Eu também morri nos três
anos que se seguiram. Meu corpo engordou, meu cabelo secou, meu sorriso
adoeceu. Não escrevi uma palavra sequer. Não procurei nenhum amigo. Em busca da
paixão que, eu acreditava, transformaria minha vida, eu passava longas noites
no ônibus, a cada quinze dias. O reencontro era um sonho, a despedida, um
pesadelo. Tamo sempre junto, dizia o
bilhete no buquê de rosas vermelhas que ele me deu logo no início.
Voltei a morar na
infância que habitava mesmo adulta. Caminhei pelas ladeiras do bairro onde
nasci e me sentei na praça em que brincávamos quando crianças.

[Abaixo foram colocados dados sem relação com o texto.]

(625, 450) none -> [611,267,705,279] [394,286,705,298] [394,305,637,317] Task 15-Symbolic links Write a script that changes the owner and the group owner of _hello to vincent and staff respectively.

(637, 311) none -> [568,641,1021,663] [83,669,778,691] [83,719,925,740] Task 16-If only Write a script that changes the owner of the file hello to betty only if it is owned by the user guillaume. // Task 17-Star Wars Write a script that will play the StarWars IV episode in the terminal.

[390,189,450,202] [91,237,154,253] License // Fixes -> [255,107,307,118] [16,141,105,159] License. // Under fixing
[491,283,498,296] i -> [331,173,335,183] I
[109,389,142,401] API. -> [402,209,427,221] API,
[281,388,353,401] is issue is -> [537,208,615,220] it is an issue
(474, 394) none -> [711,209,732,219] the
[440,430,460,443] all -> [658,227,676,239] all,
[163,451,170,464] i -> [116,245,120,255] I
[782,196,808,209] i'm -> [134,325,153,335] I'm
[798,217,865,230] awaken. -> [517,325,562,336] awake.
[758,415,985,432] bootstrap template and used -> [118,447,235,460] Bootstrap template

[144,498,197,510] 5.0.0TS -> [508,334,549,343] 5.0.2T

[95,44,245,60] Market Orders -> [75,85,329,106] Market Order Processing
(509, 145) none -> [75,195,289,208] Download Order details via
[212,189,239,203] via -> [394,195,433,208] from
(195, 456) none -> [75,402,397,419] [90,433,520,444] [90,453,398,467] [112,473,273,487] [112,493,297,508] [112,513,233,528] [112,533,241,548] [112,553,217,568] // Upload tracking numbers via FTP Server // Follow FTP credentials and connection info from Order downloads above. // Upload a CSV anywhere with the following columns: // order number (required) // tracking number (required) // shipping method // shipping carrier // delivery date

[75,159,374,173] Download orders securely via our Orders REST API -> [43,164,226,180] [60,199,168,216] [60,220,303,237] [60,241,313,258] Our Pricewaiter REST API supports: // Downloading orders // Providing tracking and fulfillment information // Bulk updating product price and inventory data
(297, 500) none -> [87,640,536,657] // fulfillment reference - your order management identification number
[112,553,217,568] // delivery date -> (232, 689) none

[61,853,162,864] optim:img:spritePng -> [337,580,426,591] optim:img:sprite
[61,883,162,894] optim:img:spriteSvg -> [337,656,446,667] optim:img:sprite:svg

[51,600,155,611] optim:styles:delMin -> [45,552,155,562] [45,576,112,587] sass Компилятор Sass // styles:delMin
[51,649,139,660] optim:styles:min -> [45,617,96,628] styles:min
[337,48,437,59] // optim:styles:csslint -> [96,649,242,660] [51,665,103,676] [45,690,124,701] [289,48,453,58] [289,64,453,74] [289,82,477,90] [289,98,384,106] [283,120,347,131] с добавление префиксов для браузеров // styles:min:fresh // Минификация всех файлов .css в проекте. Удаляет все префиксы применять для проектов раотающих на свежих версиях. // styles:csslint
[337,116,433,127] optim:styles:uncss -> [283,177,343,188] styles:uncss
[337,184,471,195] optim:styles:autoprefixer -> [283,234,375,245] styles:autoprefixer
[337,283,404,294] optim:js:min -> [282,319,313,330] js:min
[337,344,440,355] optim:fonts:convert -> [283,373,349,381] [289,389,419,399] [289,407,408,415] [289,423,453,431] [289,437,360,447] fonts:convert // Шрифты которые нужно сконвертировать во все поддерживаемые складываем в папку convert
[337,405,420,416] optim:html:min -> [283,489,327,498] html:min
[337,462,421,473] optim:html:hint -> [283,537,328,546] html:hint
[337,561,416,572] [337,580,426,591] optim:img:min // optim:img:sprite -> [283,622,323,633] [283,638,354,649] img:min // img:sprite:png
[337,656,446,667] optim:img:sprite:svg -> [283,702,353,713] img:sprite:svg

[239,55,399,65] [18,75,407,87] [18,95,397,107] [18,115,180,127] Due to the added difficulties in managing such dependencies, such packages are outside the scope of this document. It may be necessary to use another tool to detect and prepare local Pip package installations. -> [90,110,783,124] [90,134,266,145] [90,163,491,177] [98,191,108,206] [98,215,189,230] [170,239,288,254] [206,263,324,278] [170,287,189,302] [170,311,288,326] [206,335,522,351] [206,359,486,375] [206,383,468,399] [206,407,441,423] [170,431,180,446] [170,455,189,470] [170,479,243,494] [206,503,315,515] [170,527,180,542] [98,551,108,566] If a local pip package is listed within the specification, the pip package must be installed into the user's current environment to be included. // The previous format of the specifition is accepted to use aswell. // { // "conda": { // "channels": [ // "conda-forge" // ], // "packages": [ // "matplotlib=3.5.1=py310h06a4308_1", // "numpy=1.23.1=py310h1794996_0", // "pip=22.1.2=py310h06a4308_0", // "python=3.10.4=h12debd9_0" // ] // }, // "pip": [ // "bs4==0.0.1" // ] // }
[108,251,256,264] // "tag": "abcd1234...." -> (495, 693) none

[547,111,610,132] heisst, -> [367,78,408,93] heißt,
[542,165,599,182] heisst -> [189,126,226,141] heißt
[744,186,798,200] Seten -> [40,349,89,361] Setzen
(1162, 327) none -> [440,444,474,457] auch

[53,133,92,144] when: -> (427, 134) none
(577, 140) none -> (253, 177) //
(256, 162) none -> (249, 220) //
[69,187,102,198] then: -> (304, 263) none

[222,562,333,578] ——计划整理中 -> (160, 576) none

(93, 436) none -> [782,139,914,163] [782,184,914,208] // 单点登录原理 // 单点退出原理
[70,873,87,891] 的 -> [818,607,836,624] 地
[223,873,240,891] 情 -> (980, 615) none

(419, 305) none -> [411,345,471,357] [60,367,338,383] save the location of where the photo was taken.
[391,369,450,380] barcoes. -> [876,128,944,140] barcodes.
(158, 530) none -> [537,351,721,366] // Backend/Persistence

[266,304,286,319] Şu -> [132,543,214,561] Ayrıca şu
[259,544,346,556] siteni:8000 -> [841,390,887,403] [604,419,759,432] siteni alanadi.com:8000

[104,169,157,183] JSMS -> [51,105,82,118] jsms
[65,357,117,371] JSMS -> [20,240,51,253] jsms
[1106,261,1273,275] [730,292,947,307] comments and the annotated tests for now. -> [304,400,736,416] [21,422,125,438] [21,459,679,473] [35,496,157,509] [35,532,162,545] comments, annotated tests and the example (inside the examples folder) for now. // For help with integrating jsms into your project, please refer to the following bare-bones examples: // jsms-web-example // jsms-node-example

Minha antiga
casa agora era um restaurante; a casa da minha avó deu lugar a um edifício de
onde se vê a estátua do Cristo Redentor.
Eu amava ora o menino catarrento,
que pedia para andar na minha bicicleta, ora o rapaz corajoso, que sustentara a
família durante anos. Às vezes, ele era o anjo que ajudara meu pai abandonado
nas ruas, às vezes, o homem que satisfazia todos os meus desejos. Quis
reconstruí-lo à minha imagem. Tornei-me mãe, irmã, amiga, amante.
Transformei meu primo em
elo perdido, em testemunha primitiva da minha existência. Ele não suportou o
peso dessa tarefa. Ninguém suportaria. Nossas carências formaram um nó
indissolúvel, que nos exauriu e que ainda nos aprisiona em rompimentos e
recomeços intermináveis.
O temperamento explosivo de
um e impulsivo do outro também contribuiu para nos afastarmos, e a ilusão de
infância foi desfeita com palavras duras e ironias constantes. Recolhi as gotas
de afeto até não me reconhecer mais. A paixão se foi. Então, vim embora pela
primeira vez. As malas já estavam prontas.
Finalmente, estou de
volta ao centro de mim. Encontrei a sala vazia, a poltrona riscada pelo gato, a
almofada de costura desfeita, vomitando o recheio branco de falso algodão. Fui
surpreendida por um adulto que se diz meu filho e que sentiu minha ausência. Há
louça suja na pia da cozinha, mas não preciso lavá-la. Aqui não há regras nem
punições.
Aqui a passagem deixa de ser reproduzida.